[What to work on] Please return every line of the records below that contains the word "Women".

= Beginning of Section =

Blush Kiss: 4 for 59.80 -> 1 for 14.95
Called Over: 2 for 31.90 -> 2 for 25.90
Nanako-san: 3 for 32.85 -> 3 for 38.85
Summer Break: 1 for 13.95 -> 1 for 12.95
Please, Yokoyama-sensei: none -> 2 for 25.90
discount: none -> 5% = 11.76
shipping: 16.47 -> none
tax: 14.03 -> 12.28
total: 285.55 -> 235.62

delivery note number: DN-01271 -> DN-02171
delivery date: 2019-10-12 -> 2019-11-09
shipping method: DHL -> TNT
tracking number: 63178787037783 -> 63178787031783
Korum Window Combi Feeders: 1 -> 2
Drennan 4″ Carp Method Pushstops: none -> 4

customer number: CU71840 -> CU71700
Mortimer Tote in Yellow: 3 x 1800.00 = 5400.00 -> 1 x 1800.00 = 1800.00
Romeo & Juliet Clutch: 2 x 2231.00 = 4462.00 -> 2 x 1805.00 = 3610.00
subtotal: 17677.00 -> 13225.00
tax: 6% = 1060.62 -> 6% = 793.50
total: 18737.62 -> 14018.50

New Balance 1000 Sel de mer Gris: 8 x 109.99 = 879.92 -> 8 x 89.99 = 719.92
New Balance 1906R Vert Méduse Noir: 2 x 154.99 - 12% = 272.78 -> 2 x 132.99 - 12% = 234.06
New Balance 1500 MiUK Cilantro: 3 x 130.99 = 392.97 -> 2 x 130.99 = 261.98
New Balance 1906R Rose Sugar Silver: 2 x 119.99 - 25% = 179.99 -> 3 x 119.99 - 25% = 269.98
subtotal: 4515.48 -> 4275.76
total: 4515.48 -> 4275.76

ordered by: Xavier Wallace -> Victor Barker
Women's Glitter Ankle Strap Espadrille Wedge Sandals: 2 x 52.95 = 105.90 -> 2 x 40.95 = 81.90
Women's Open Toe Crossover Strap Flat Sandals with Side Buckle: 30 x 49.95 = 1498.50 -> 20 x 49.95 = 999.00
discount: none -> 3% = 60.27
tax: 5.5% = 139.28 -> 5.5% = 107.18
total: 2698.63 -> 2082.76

= End of Section =

[Response box]
Women's Glitter Ankle Strap Espadrille Wedge Sandals: 2 x 52.95 = 105.90 -> 2 x 40.95 = 81.90
Women's Open Toe Crossover Strap Flat Sandals with Side Buckle: 30 x 49.95 = 1498.50 -> 20 x 49.95 = 999.00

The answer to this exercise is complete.